«La eternidad es un niño que juega a las tablas:
de un niño es el poder real».
Heráclito. Fragmentos
(Archivo Digital de Humanidades Ervin Said)
Confieso que no soy de videojuegos. No tengo la destreza ni la paciencia ni la curiosidad para explorar mundos imaginarios, excepto aquellos que me ofrece una buena novela de ciencia ficción o un relato fantástico. Sin embargo, hay quien piensa que de los videojuegos se pueden extraer interesantes perspectivas filosóficas. Entonces, hay que mirarlos con otros ojos.

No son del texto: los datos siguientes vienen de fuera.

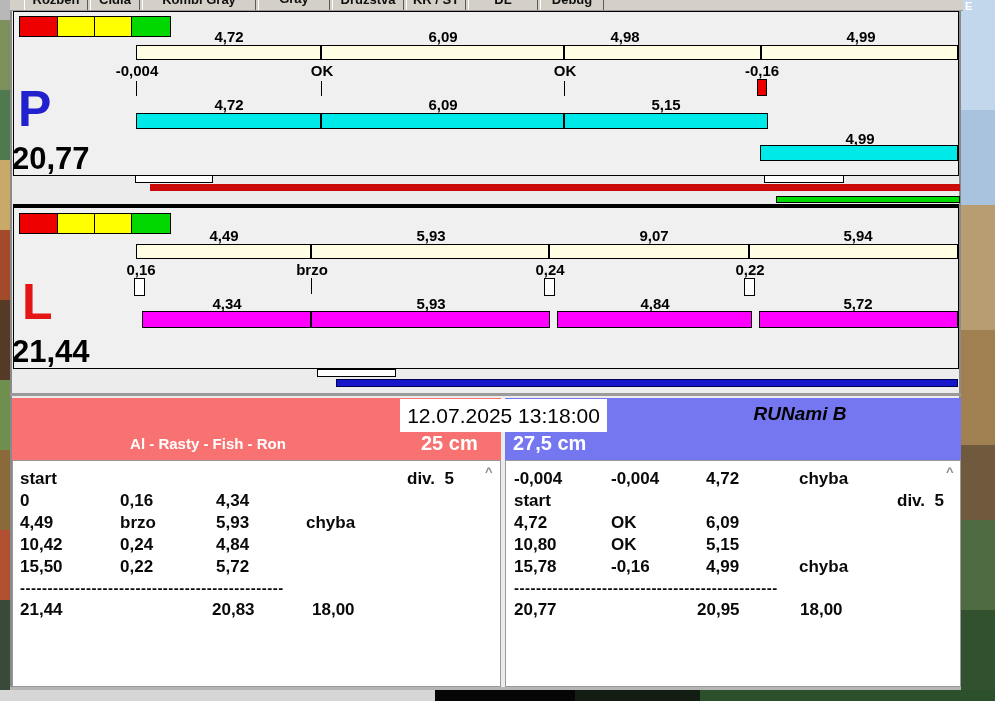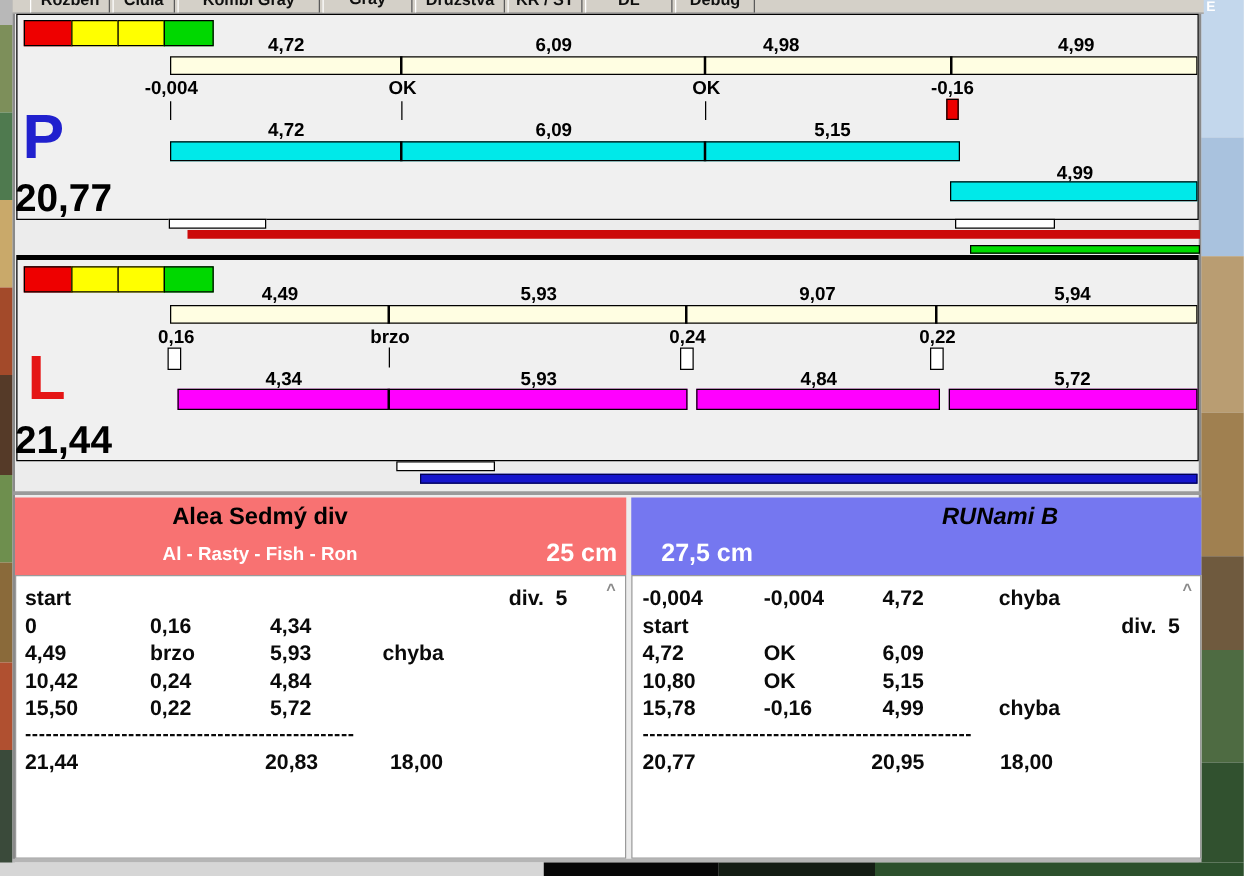--- a/index.html
+++ b/index.html
@@ -160,7 +160,6 @@
   <div class="abs" style="left:12px;top:398px;width:489px;height:62px;background:#f87272;"></div>
   <div class="abs" style="left:505px;top:398px;width:456px;height:62px;background:#7577f0;"></div>
 
-  <span class="hdr-title" style="left:208px;top:403px;">Alea Sedmý div</span>
   <span class="hdr-dogs" style="left:208px;top:435px;">Al - Rasty - Fish - Ron</span>
   <span class="hdr-height" style="left:421px;top:432px;">25 cm</span>
 

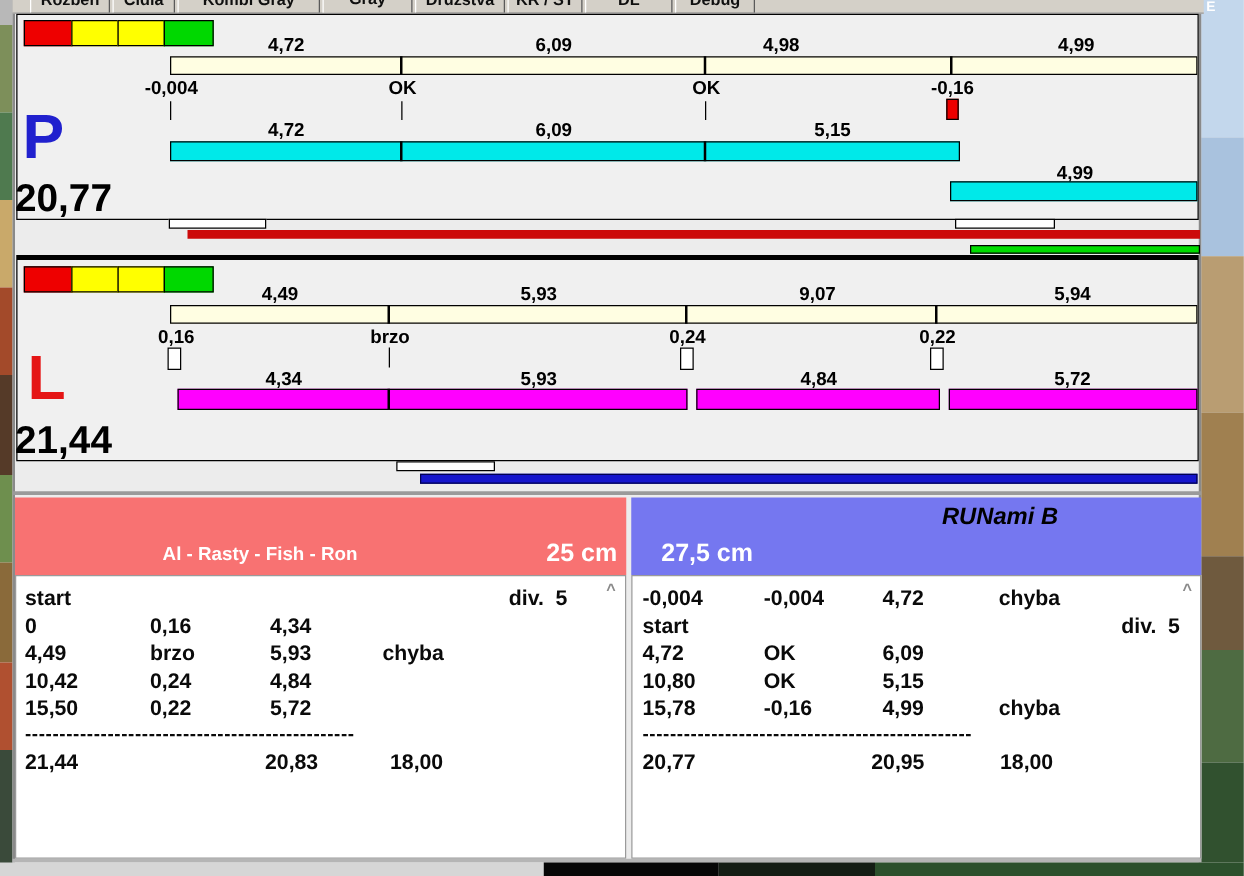--- a/index.html
+++ b/index.html
@@ -163,6 +163,9 @@
   <span class="hdr-dogs" style="left:208px;top:435px;">Al - Rasty - Fish - Ron</span>
   <span class="hdr-height" style="left:421px;top:432px;">25 cm</span>
 
+  <div class="abs" style="left:400px;top:399px;width:207px;height:33px;background:#fff;text-align:center;">
+    <span style="font-size:21px;color:#000;line-height:33px;">12.07.2025 13:18:00</span>
+  </div>
 
   <span class="hdr-height" style="left:513px;top:432px;">27,5 cm</span>
   <span class="hdr-title" style="left:800px;top:403px;font-style:italic;">RUNami B</span>

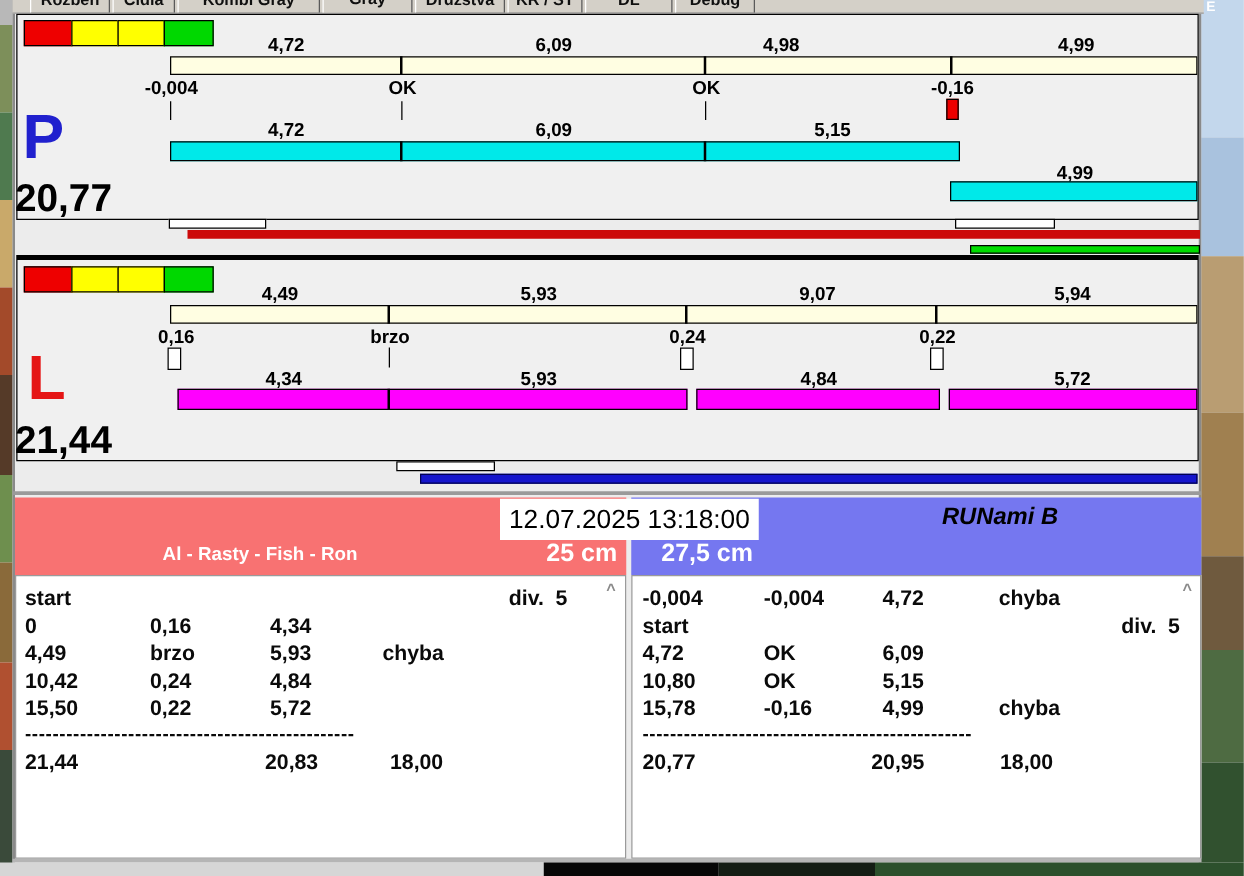--- a/index.html
+++ b/index.html
@@ -20,7 +20,7 @@
   .tab { position:absolute; top:-13px; height:24px; background:#d4d0c8; border:1px solid; border-color:#ffffff #5a5a5a #5a5a5a #ffffff; font-weight:700; font-size:13px; color:#101010; text-align:center; padding-top:4px; }
   .hdr-title { position:absolute; transform:translateX(-50%); font-weight:700; font-size:19px; color:#000; white-space:nowrap; }
   .hdr-dogs { position:absolute; transform:translateX(-50%); font-weight:700; font-size:15px; color:#fff; white-space:nowrap; }
-  .hdr-height { position:absolute; font-weight:700; font-size:20px; color:#fff; white-space:nowrap;margin-left:16px; }
+  .hdr-height { position:absolute; font-weight:700; font-size:20px; color:#fff; white-space:nowrap; }
   .scroll-up { position:absolute; font-weight:700; font-size:13px; color:#8a8a8a; }
   .indicator { position:absolute; height:21px; border:1px solid #000; }
 </style>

Para muchos pensadores, se trata de un vehículo extraordinario que no solo sirve para emocionarnos y entretenernos, sino que, además, aporta enseñanzas sobre estética e identidad y es una herramienta ideal para la transmisión del conocimiento. Aún más, la narrativa de estas formas de expresión, que en algunos casos constituyen verdaderas obras de arte, cambia completamente las reglas tradicionales del juego. De hecho, ya no hay una única manera de jugar. Por otro lado, nos obligan a reflexionar sobre inteligencia artificial (IA) y realidades virtuales y su cada vez más arrolladora presencia en nuestras vidas.